What to do: Only a number is required: the count of lines in the material below that contain "text".

Material provided:

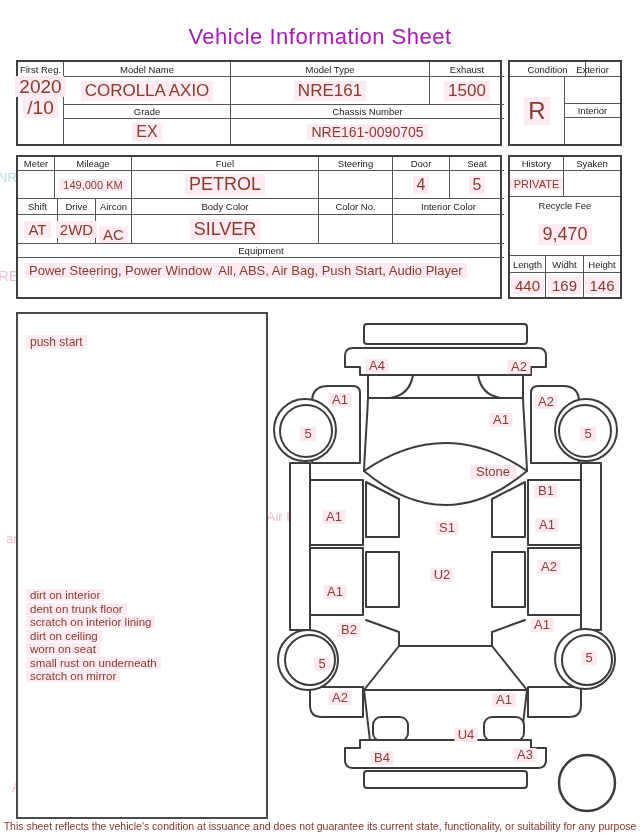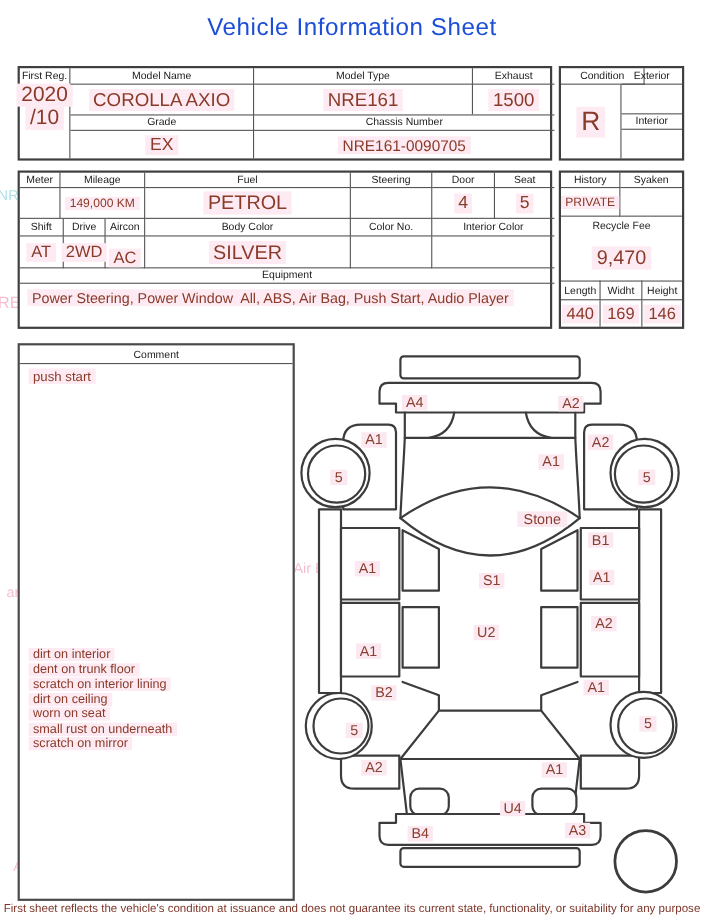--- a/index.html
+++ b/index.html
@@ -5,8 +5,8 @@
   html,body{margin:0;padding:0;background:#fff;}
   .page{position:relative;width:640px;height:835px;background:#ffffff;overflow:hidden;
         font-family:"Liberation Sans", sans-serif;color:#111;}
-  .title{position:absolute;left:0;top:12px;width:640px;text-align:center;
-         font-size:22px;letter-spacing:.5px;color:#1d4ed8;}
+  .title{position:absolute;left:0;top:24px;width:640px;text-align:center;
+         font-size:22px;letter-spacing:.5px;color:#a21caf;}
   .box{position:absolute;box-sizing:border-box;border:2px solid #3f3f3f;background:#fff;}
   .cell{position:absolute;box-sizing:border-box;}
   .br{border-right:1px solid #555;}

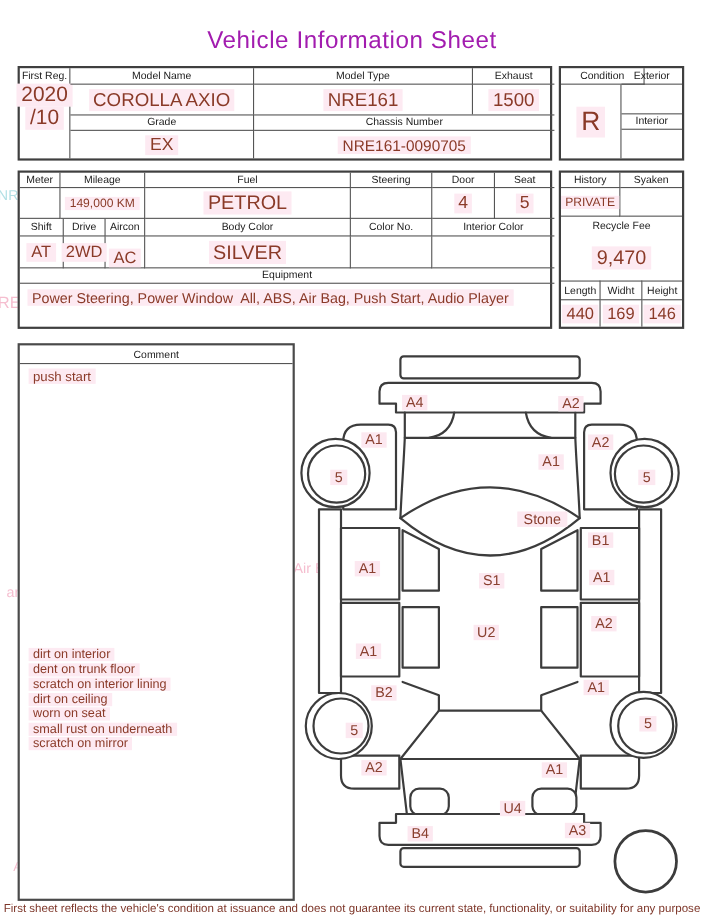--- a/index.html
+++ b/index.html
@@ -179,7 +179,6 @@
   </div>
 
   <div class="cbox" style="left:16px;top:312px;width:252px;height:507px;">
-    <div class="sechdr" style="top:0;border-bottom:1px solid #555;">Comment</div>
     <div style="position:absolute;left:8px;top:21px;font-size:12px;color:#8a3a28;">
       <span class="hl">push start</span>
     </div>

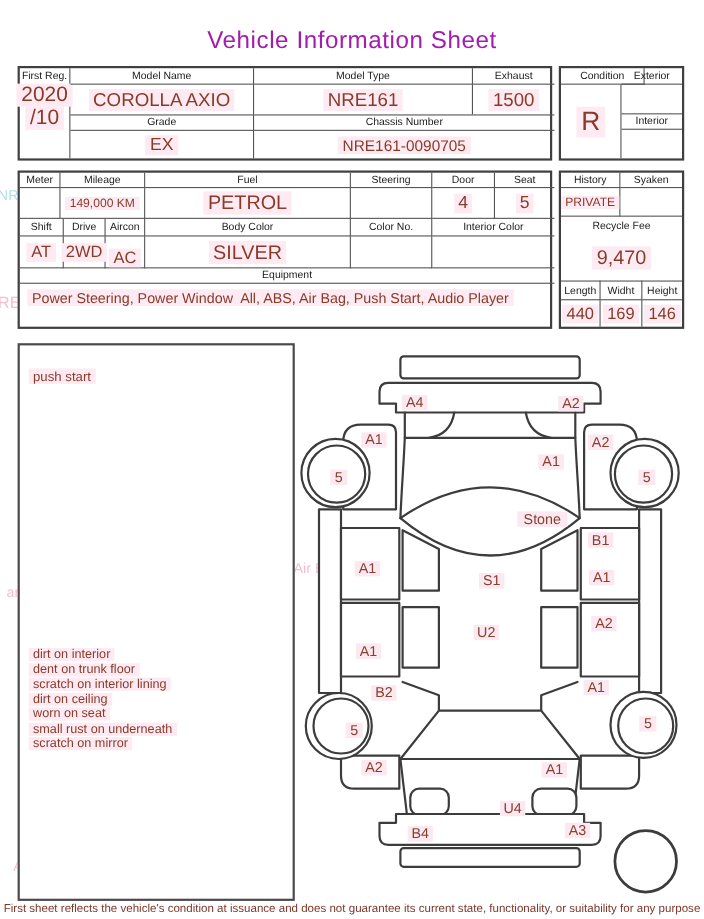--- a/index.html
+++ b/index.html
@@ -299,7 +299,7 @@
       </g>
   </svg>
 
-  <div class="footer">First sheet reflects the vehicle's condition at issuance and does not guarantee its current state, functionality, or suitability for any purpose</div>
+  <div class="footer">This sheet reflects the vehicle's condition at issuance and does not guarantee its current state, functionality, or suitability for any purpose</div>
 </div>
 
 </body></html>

Answer to the exercise: 2